Vicki Tankersley said...

Dearest Suzy & Nova,

Gosh, it's great to hear that Nova is eating well and has gained 5 lbs since the last vet visit. All of your Christmas pictures really look like she had a ball and it's so inpiring to hear she does so well with her chemo treatments.

Like you, Suzy, I do not understand people who think you should just put a dog "down" just because they have a diagnosis of osteosarcoma. I would spend my last dime to help my dog if that was the case and 6 years ago I spent well over $4,000.00 on my wirehaired dachshund, Drucy, to prolong her life and improve it's quality. Some people just don't ever feel the same type of bond with their beloved pets as we do. Like you say, "they just don't get it."

Your Christmas pics are fabulous and it is very obvious that Nova loves her mini stuffed Lion rug! How adorable she is just snuggling with that rug! It looks like Nova and Emmy really did tire themselves out after all the excitement of opening packages. I love the expression you use for their snuggling, the "Yin Yang" pose.
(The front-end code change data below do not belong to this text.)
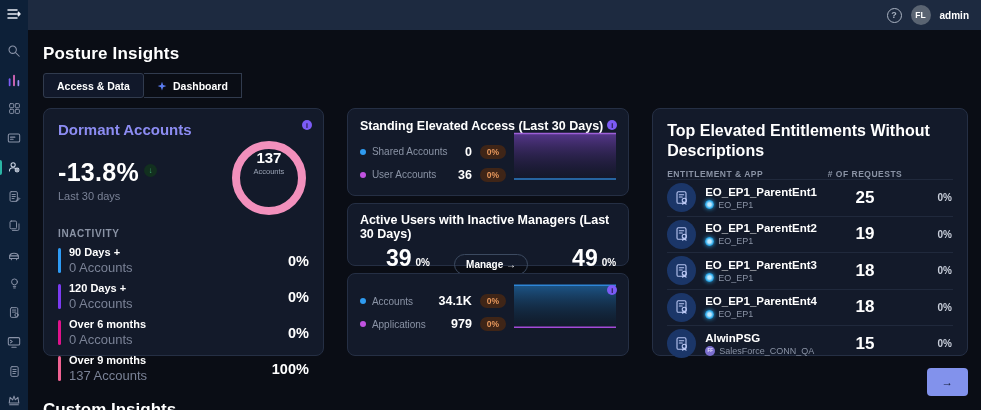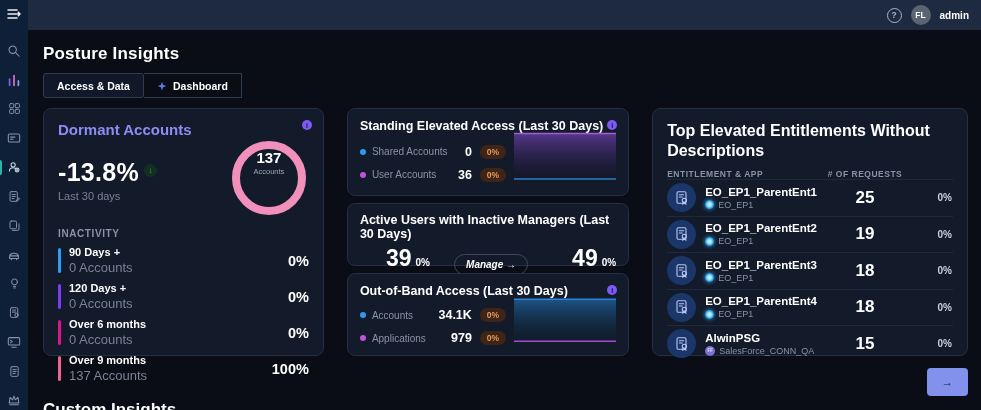--- a/index.html
+++ b/index.html
@@ -81,21 +81,21 @@
   .mini-chart { width:102px; height:54px; margin-left:8px; flex:none; }
 
   .card-manage { height:63px; padding:9px 12px; }
   .manage-row { display:flex; align-items:center; justify-content:space-between; margin-top:4px; }
   .big-stat { display:flex; align-items:baseline; gap:4px; }
   .big-num { color:#fff; font-size:23px; font-weight:700;margin-left:26px; }
   .big-pct { color:#fff; font-size:10px; font-weight:700; }
   .stat-sub { color:#7a8296; font-size:10px; margin-top:0px; }
   .stat-right { text-align:right; }
   .manage-btn { border:1px solid #3c4a60; border-radius:12px; padding:4px 11px; color:#fff;
-    font-size:10px; font-weight:600; background:transparent; cursor:pointer;font-style:italic; }
+    font-size:10px; font-weight:600; background:transparent; cursor:pointer; }
 
   
   .card-top { flex:1; height:248px; padding:12px 14px 0 14px; }
   .card-top .title { color:#fff; font-size:16px; font-weight:700; line-height:1.25; padding-right:6px;}
   .tr-header { display:flex; align-items:center; margin-top:8px; }
   .tr-h1 { flex:1; color:#8a93a5; font-size:8.5px; font-weight:700; letter-spacing:.5px; }
   .tr-h2 { width:96px; text-align:center; color:#8a93a5; font-size:8.5px; font-weight:700; letter-spacing:.5px; }
   .tr-hsp { width:40px; }
   .tr-row { display:flex; align-items:center; height:36.5px; border-top:1px solid #20293c; }
   .tr-row:first-of-type { border-top:none; }
@@ -344,21 +344,20 @@
               <div class="big-stat" style="justify-content:flex-end;">
                 <span class="big-num">49</span>
                 <span class="big-pct">0%</span>
               </div>
               <div class="stat-sub">Active Users</div>
             </div>
           </div>
         </section>
 
         <section class="card card-mini" style="height:83px;">
-          <h3 class="mini-title">Out-of-Band Access (Last 30 Days)</h3>
           <div class="info-dot">i</div>
           <div class="mini-body">
             <div class="legend-col">
               <div class="lg-row">
                 <span class="lg-dot" style="background: rgb(47, 155, 240);"></span>
                 <span class="lg-label">Accounts</span>
                 <span class="lg-value">34.1K</span>
                 <span class="pct-badge">0%</span>
               </div>
               <div class="lg-row" style="margin-bottom:0;">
I'm sure those strange noises must have frightened you; I'm glad it was just reverse sneezing. I'll have to check on Titan's update to see about the reverse sneezing he is doing with the lung mets. I do know that reverse sneezing is quite common in dogs, so please don't stress too hard until you have another xray done on Nova.

We hope the inevitable doesn't happen to Nova for a very long time, either; we want her around for a long, long time.

Love, Blazer, Kitty Kimber & Mom (Vicki)

Titan said...

Sue
Nova looks so happy. I am glad the girls had a great holiday. I am sorry if I freaked you about Titan. I just want someone to learn from our experience. Nova is in Titan's and I prayers. These tripawds are amazing and what an inspiration. Titan is wagging his tail and looking for the treats. I will have to send you a picture of him with a remax ribbon on. He has been with us since the start of our Remax 3 years ago. So he has become the offcie mascot.